** Materials provided follows **
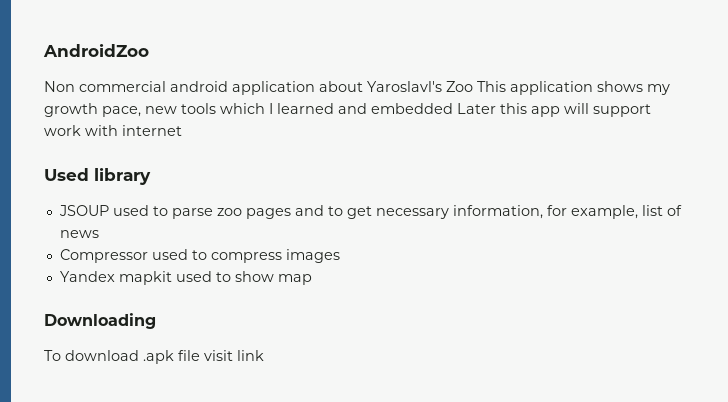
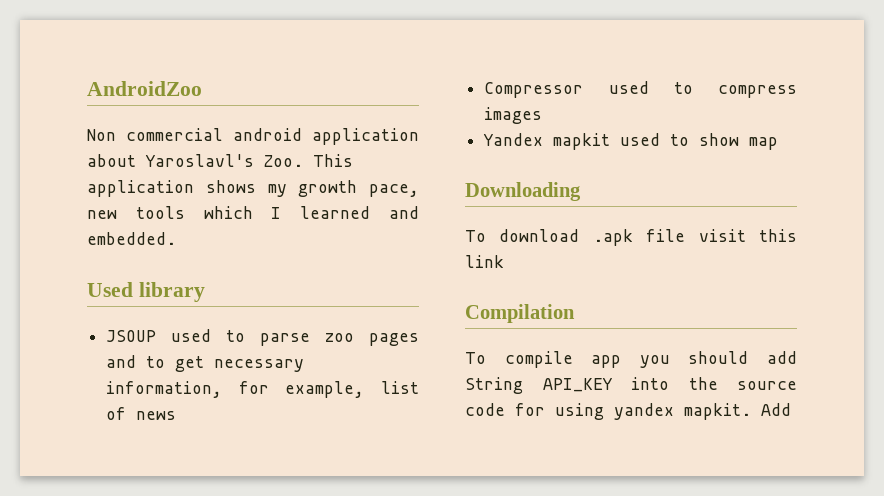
- Non commercial android application about Yaroslavl's Zoo This application shows my growth pace, new tools which I learned and embedded Later this app will support work with internet
+ Non commercial android application about Yaroslavl's Zoo. This application shows my growth pace, new tools which I learned and embedded.
- To download .apk file visit link
+ To download .apk file visit this link
+ Compilation
+ To compile app you should add String API_KEY into the source code for using yandex mapkit. Add

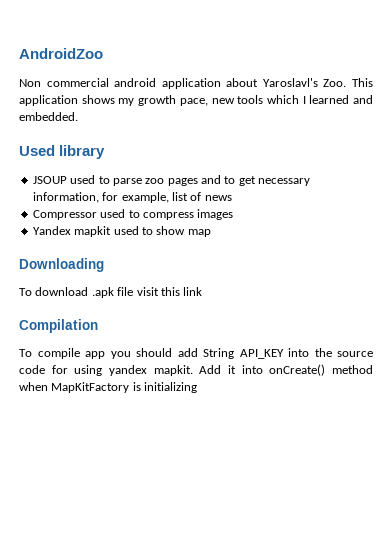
- Add
+ Add it into onCreate() method when MapKitFactory is initializing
** End of Materials provided **
Task item - With the pictures set aside, please write out all of the records above exactly.

Solved problem -
- Non commercial android application about Yaroslavl's Zoo This application shows my growth pace, new tools which I learned and embedded Later this app will support work with internet
+ Non commercial android application about Yaroslavl's Zoo. This application shows my growth pace, new tools which I learned and embedded.
- To download .apk file visit link
+ To download .apk file visit this link
+ Compilation
+ To compile app you should add String API_KEY into the source code for using yandex mapkit. Add

- Add
+ Add it into onCreate() method when MapKitFactory is initializing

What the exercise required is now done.